§ **SUPPLIED RECORDS**:
────

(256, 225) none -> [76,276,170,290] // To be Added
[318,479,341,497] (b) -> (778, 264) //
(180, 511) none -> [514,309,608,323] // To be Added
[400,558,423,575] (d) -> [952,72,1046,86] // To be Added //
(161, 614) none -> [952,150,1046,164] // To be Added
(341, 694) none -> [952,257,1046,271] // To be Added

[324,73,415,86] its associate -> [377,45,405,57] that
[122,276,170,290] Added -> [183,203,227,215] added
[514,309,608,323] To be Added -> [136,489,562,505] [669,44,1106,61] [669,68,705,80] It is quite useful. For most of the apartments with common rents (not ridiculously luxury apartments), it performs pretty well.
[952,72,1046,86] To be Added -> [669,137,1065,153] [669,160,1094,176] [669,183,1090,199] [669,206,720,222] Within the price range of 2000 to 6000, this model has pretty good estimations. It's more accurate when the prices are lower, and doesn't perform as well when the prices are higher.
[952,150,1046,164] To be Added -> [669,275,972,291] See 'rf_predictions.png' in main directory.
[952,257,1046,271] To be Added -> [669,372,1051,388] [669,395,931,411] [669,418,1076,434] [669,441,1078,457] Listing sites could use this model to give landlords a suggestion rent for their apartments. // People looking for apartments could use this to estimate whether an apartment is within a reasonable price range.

────

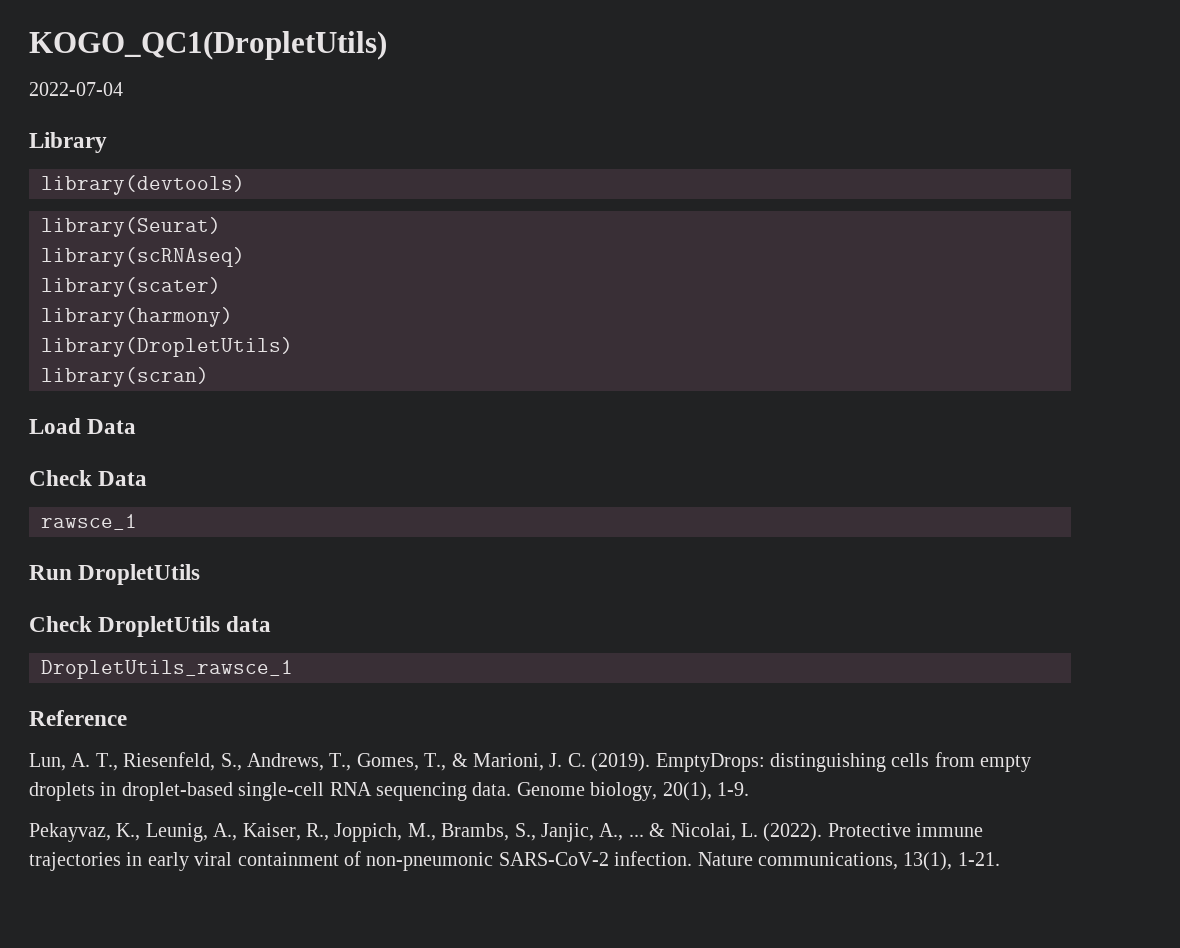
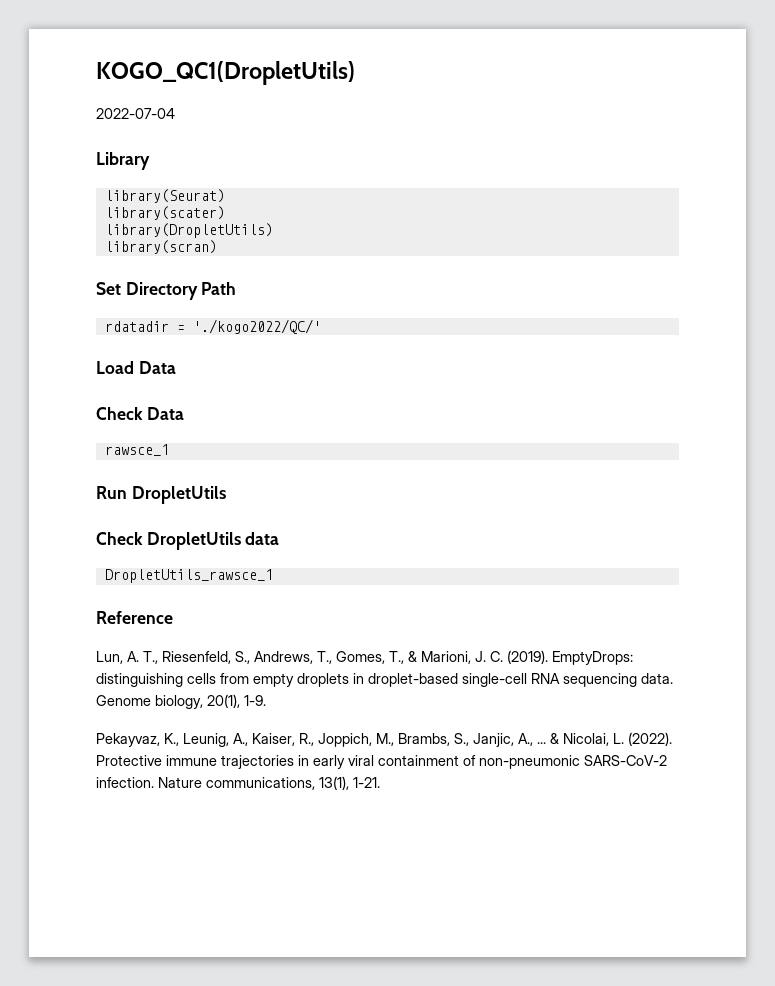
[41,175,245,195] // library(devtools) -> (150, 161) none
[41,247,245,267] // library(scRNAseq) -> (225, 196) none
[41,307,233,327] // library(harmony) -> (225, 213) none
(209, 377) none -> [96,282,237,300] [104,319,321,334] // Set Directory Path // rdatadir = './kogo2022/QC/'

────

§ **AIM OF THE TASK**:
Would you output, from the records above, exactly the run of lines that starts at the line containing "[41,247,245,267] // library(scRNAseq)" and ends at the line containing "(209, 377) none", and only that run?

§ **EXERCISE RESULT**:
[41,247,245,267] // library(scRNAseq) -> (225, 196) none
[41,307,233,327] // library(harmony) -> (225, 213) none
(209, 377) none -> [96,282,237,300] [104,319,321,334] // Set Directory Path // rdatadir = './kogo2022/QC/'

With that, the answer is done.